In late June, Price’s home, offices and Fain’s home were raided by the FBI in what experts believe is a possible government corruption and tax evasion investigation.
Records showed Price's campaign bought $1,710 worth of bottled water from Fain's company for events at the Dallas County Health Department. The campaign spent $2,874 with Fain on Kwanzaa Fest T-shirts and $2,500 on a "promotional video/Mother's Day cards."
The three largest purchases by Price from Fain's company have few details:
- $2,940 for "campaign promotional items"
- $5,000 for "fundraiser promotions"
- $10,000 for "promotional items for campaign printing"

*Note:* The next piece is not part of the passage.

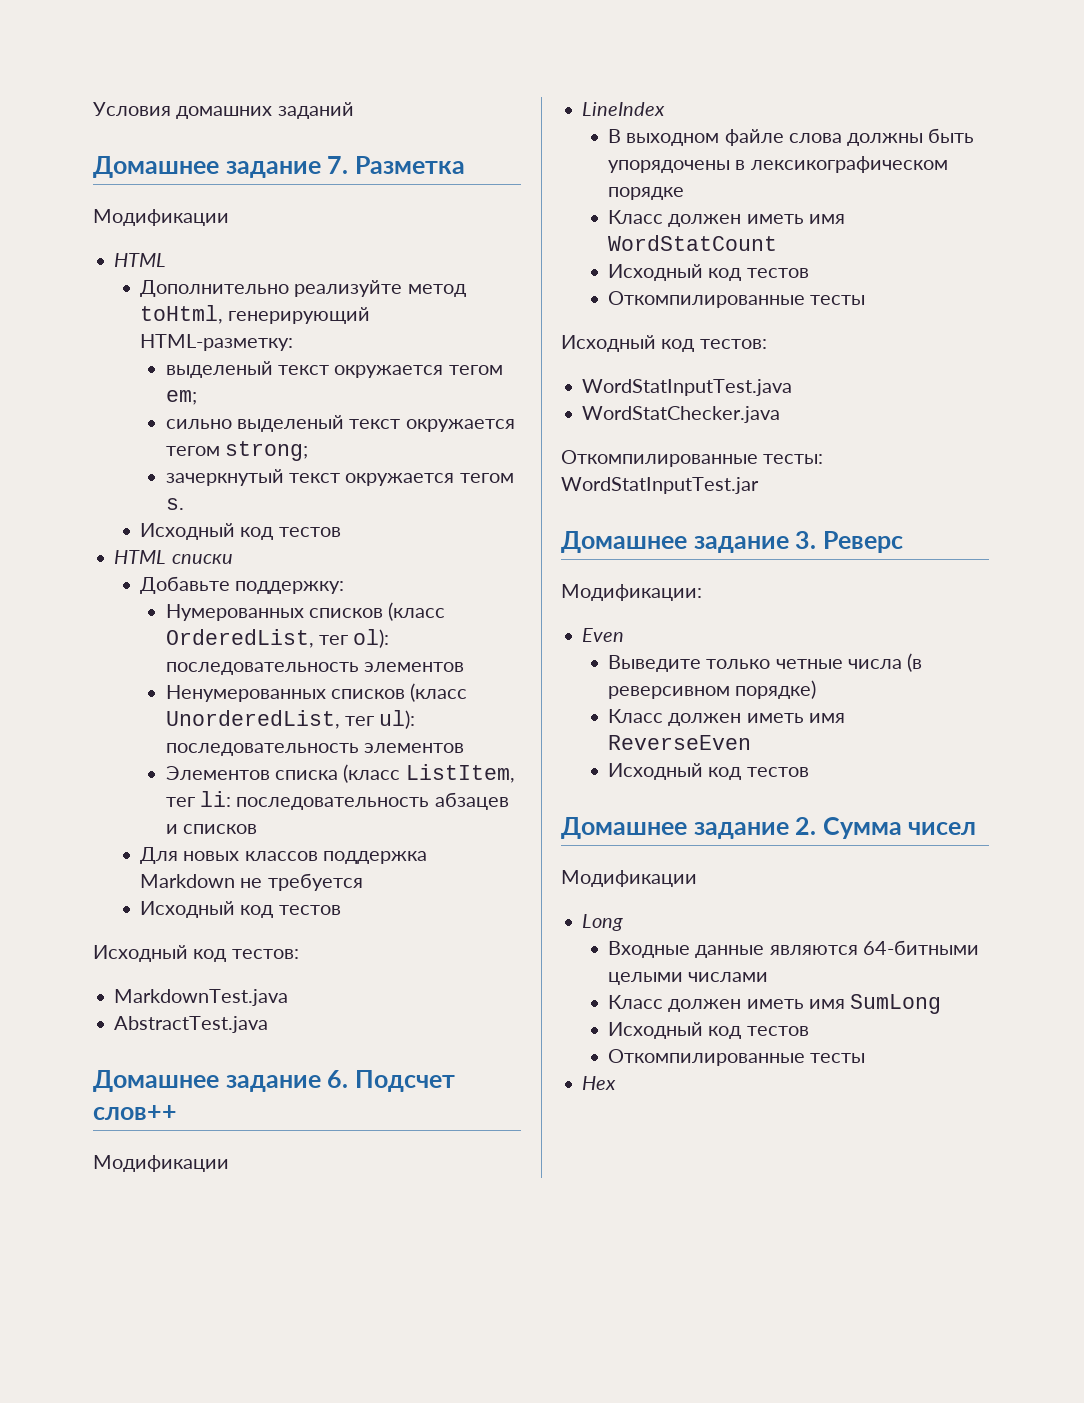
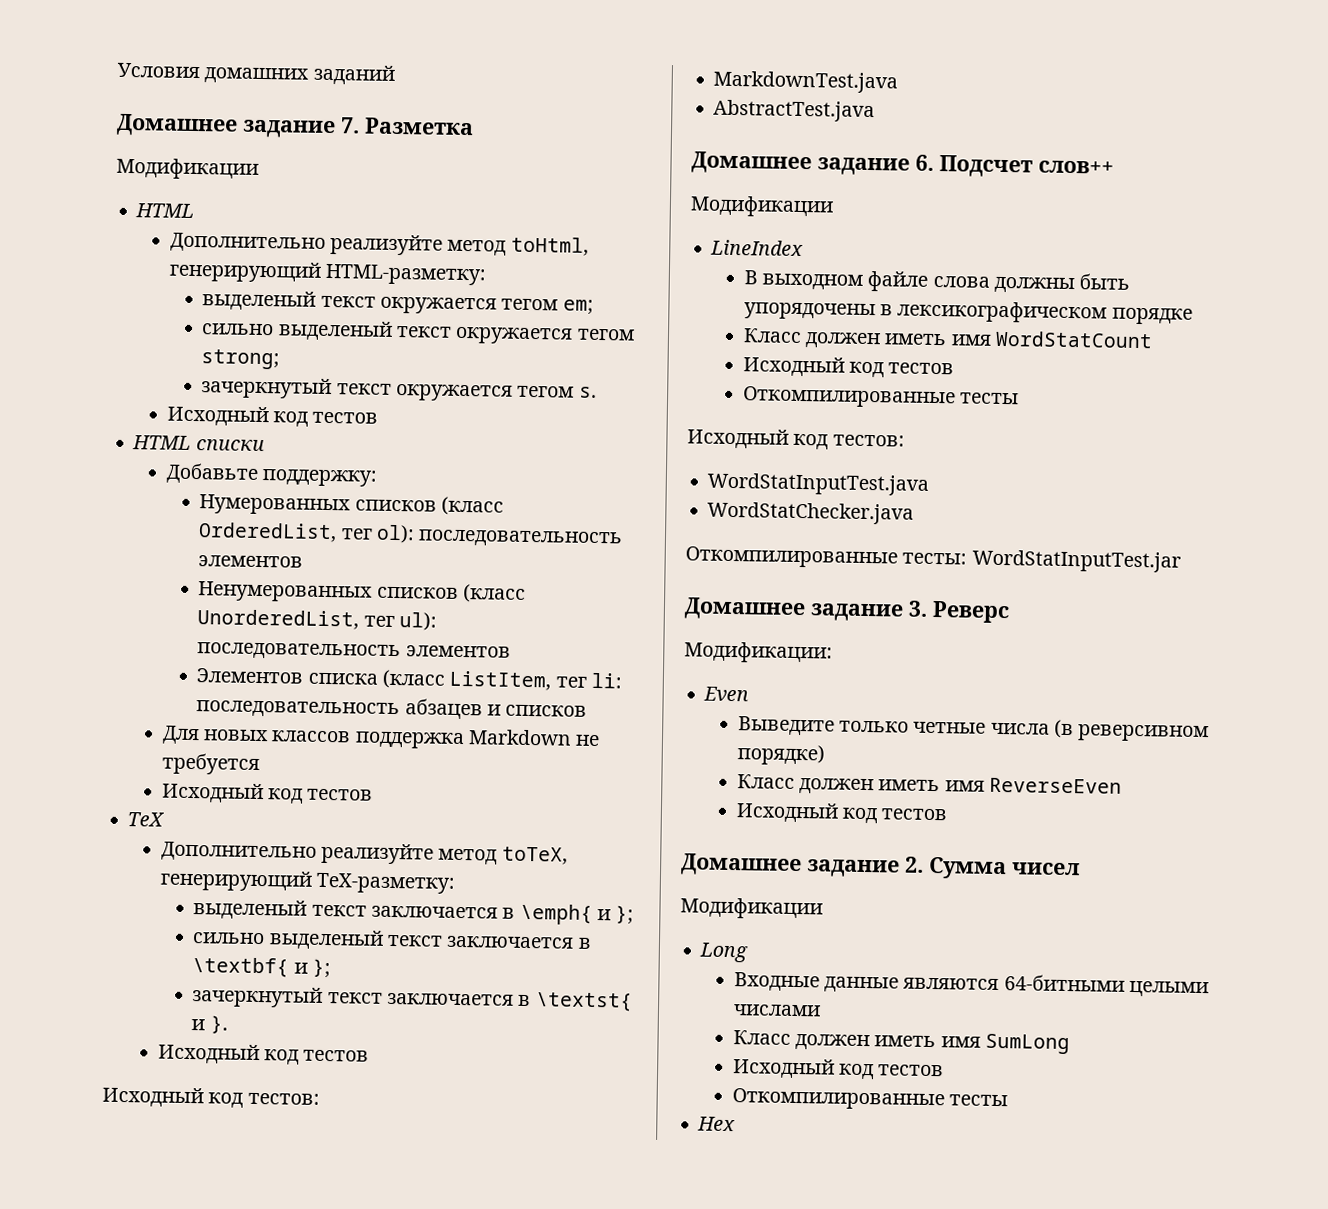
(341, 910) none -> [127,812,166,827] [160,841,568,865] [159,869,456,894] [193,899,635,925] [192,929,592,950] [192,957,331,979] [191,986,633,1012] [191,1015,228,1034] [157,1043,370,1065] // TeX // Дополнительно реализуйте метод toTeX, генерирующий TeX-разметку: // выделеный текст заключается в \emph{ и }; // сильно выделеный текст заключается в \textbf{ и }; // зачеркнутый текст заключается в \textst{ и }. // Исходный код тестов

Jim Rolfe, a former United States attorney for the Northern District of Texas., said on face value, he sees nothing illegal with the relationship between Price and Fain, but said investigators may want to know if money paid to Fain made its way back to Price.
"Theoretically, I have no idea whether that's the case or not," he said. "But, theoretically, that's what the investigation may be directed towards."
Neither Price nor Fain returned News 8's request for a comment and neither has been charged with a crime.
Federal search warrants obtained by News 8 showed investigators are seeking information about Fain's company, including records relating to "ownership", "partnership" and "sales".
They are interested in similar records from an art gallery owner, Karen Manning, whose business was also searched by federal agents. The Price campaign spent $48,000 with Manning during the same timeframe.
Why are the feds interested in these businesses?
"Follow the money," Rolfe said.
It’s the first rule of a government investigation.